In a strong market, companies that believe they are already operationally superior have scant incentives to review existing processes, training and other areas for improvement. Yet these companies might be relying on the work of a handful of talented executives, project managers and other staff members to produce results. A firm that is truly operationally superior can utilize less experienced managers and continue to deliver exceptional results. Additionally, these firms have the training, processes and systems in place to help employees grow and succeed.
This article is the first in a series about creating operationally superior organizations across the entire project life cycle. Part 1 focuses on the development and implementation of preconstruction processes that will create a defined game plan before people show up to a jobsite. Ultimately, having a more prepared workforce prior to mobilization will lead to greater jobsite productivity and enhance the bottom line. Being organized can also help retain your talented managers since they have the tools, processes and procedures to be successful — no matter the job.

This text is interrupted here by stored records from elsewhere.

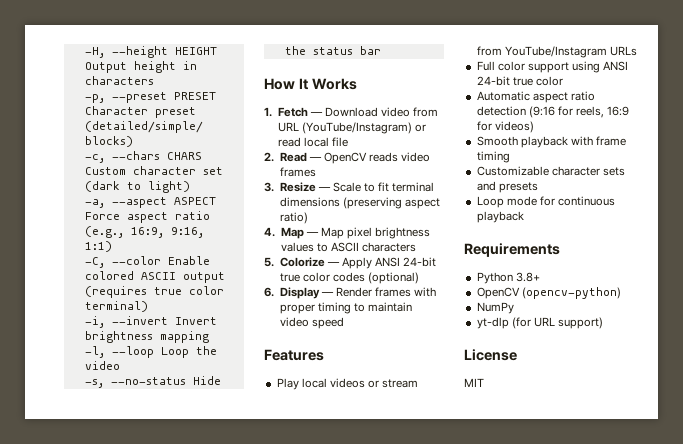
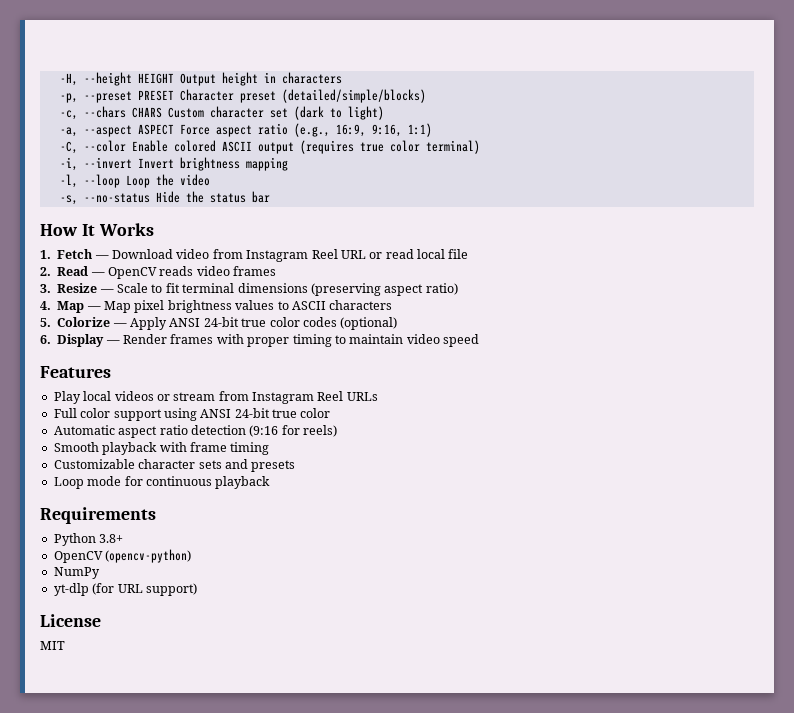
- 1. Fetch — Download video from URL (YouTube/Instagram) or read local file
+ 1. Fetch — Download video from Instagram Reel URL or read local file
- Play local videos or stream from YouTube/Instagram URLs
+ Play local videos or stream from Instagram Reel URLs
- Automatic aspect ratio detection (9:16 for reels, 16:9 for videos)
+ Automatic aspect ratio detection (9:16 for reels)

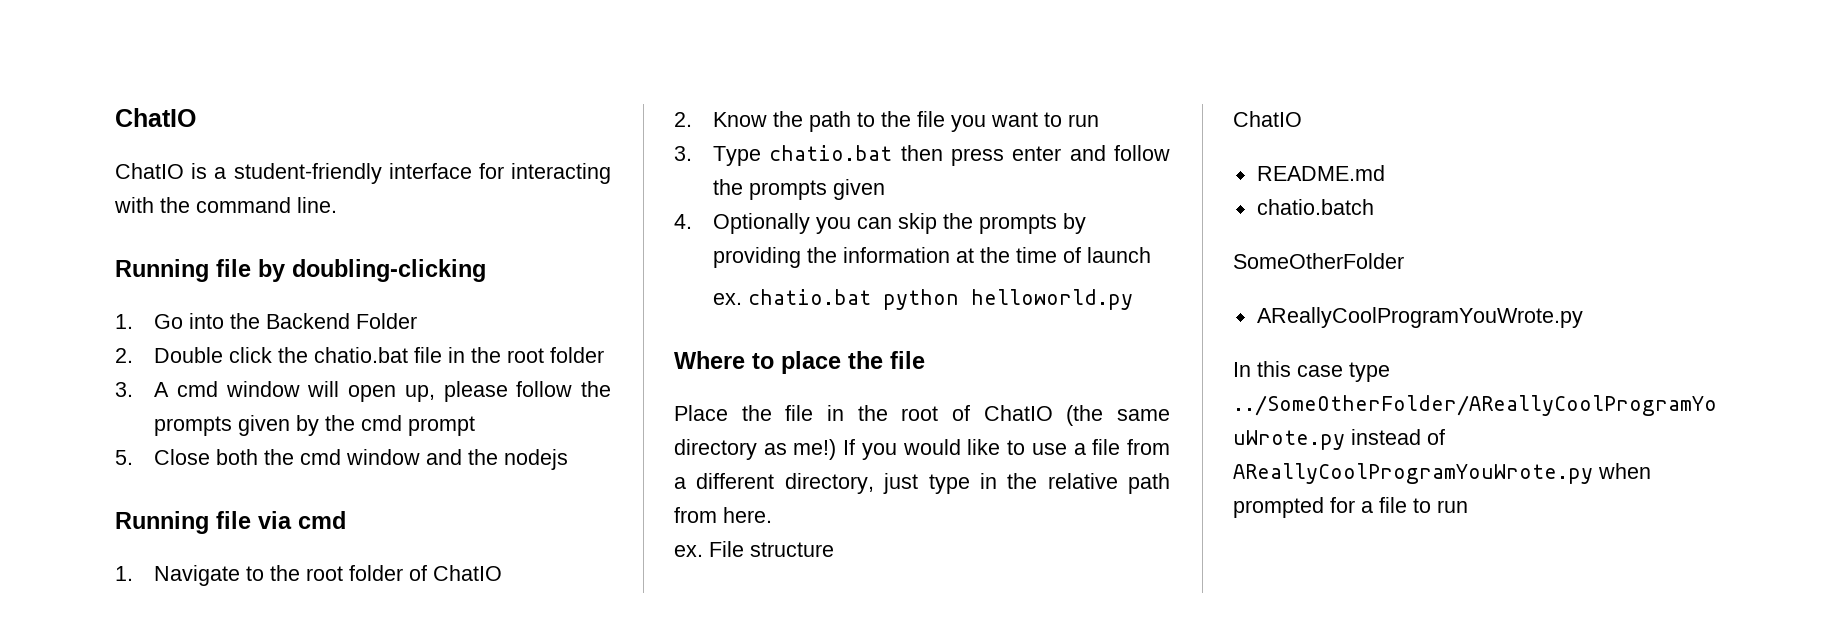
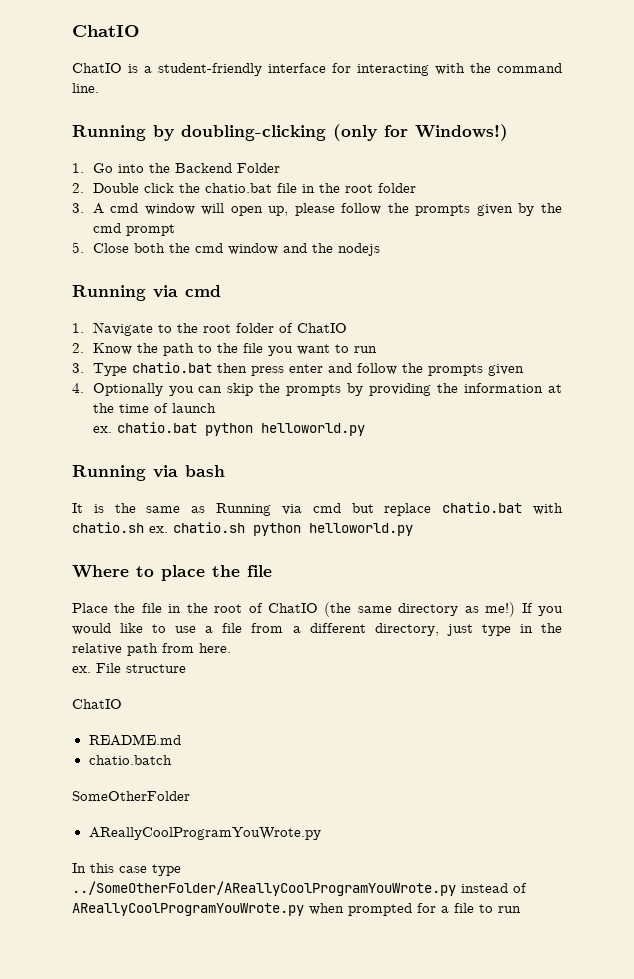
- Running file by doubling-clicking
+ Running by doubling-clicking (only for Windows!)
  5. Close both the cmd window and the nodejs
- Running file via cmd
+ Running via cmd
+ Running via bash
+ It is the same as Running via cmd but replace chatio.bat with chatio.sh ex. chatio.sh python helloworld.py

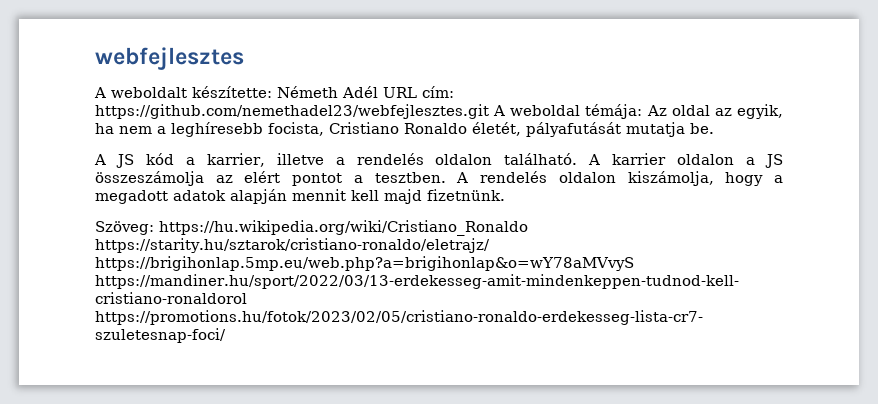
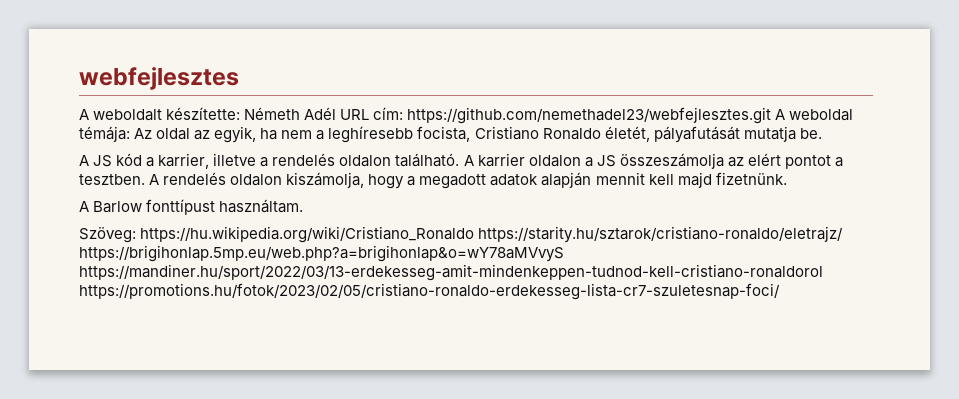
+ A Barlow fonttípust használtam.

Building a Strong Foundation Through Rigor & Standardization
Companies must ensure their operations are ready for any market conditions and can withstand employee turnover in key positions. With labor shortages at an all-time high, we see that companies with well-defined internal processes that are replicable, sustainable and scalable are the most likely to retain quality employees. This is because workers at these companies have the necessary structure or parameters in place to be successful at their jobs.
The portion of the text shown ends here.